Back in 2002 Econoline gained plaudits from various underground sources as a kind of UK Fugazi. An EP appearance on Fierce Panda and debut album Music Is Stupid positioned them just under crossover territory. Money and luck can be ignorant givers, so they’ve not quite made it overboard yet. I first encountered the band’s 2006 sophomore effort last night, after a plea for material for Trans-Atlantic Underground #3. Its hardcore-pop excellence has preserved a modicum of my good-feeling during work, and I’m not about to be enthused in a more productive way tonight.
Firstly, despite the hardcore comparisons, this is basically a pure pop record with schizophrenia. Recorded in 2003 but delayed by financial constraints, it’s a journey between acoustic turned heads and amps on full blast. The major parallels with Dischord from over a decade ago lay with vocalist/guitarist/lyricist Ian Scanlon’s sincerity. Occasional guitar grinding occurs, “Chicks Dig Scars” is worthy of Read Yellow, but the album has a propulsive emotional flavour. Mostly these songs sound as though they could soundtrack Garage Days. Like Alex Proyas’ validation of glossy amateur enthusiasm, This Band might own the throwaway summer given the chance. “Lend Me a Friend” is reminiscent of Neil Finn and Teenage Fanclub at their most cantankerous. Scanlon testifies, “Do you kiss your mother with that mouth…it’s nothing to shout about” with the manner of a community worker that you’d actually trust. “Sorbet” sounds like a Chris Martin co-opted lullaby for Mogwai children. “Sex Tips for Losers” evokes Jebediah and Ash. Plenty of film scenes involve beer and car stereos, and a talented indie director is missing out.

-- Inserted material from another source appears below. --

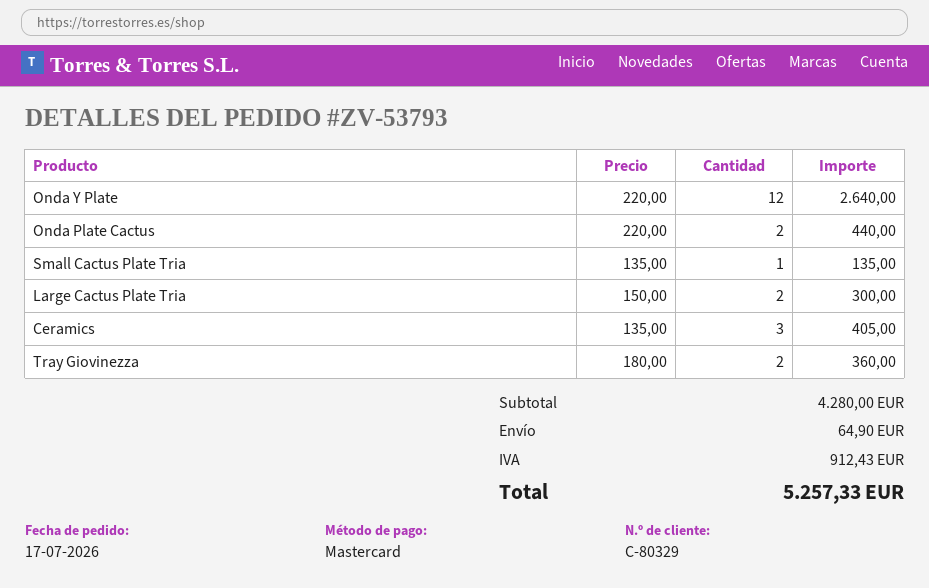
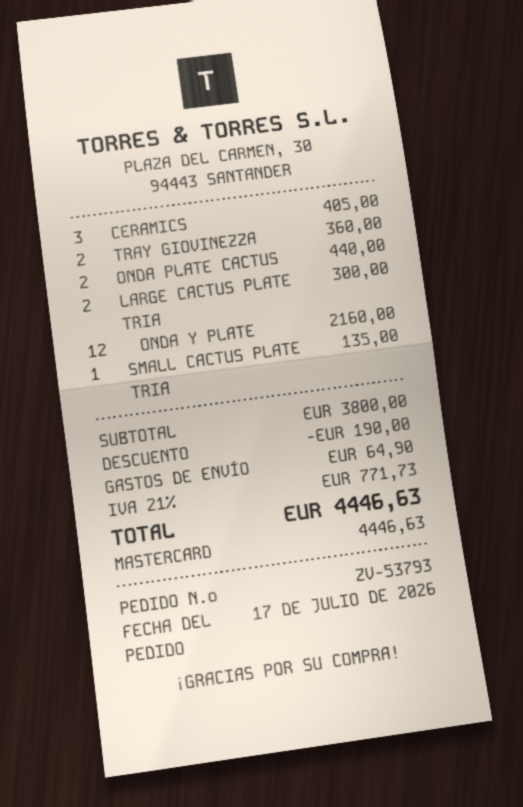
Onda Y Plate: 12 for 2640.00 -> 12 for 2160.00
subtotal: 4280.00 -> 3800.00
discount: none -> 190.00
tax: 912.43 -> 771.73
total: 5257.33 -> 4446.63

“Slate Wiped Clean” has the medium immensity of Idlewild circa 100 Broken Windows, tempered by a slowdown to suit Harrison and Shankar. “A Charm Offensive” is just that. Commercial as REM and Wilco on a bright day, bulky like My Bloody Valentine or Q and Not U, and bleep ridden at the finish. There’s repetition of “sometimes is not enough” to satisfy the wizened, and an almighty quivering guitar spring. The aptly titled “Go Team!” pulps pop aesthetics like its namesake. Combining Corgan melancholia and Busted harmonies, it transforms bad employment into great lyrical copy. A parting proclamation that “then it’s over, you find there is no beautiful house…it’s just you, and an endless succession of days, each one worse than the last” is worthy of Jack Dee. I can’t offer many frills to sell this band: London based, and now constituting Scanlon, guitarist Piers Chandler “and whoever we can pressgang into playing,” according to the front man’s enclosed handwritten note. What matters is that This Bandblows most people with organized PR out of the water. A widescreen, best of the circumstances homage to life and its lapses. Buy this and right several wrongs.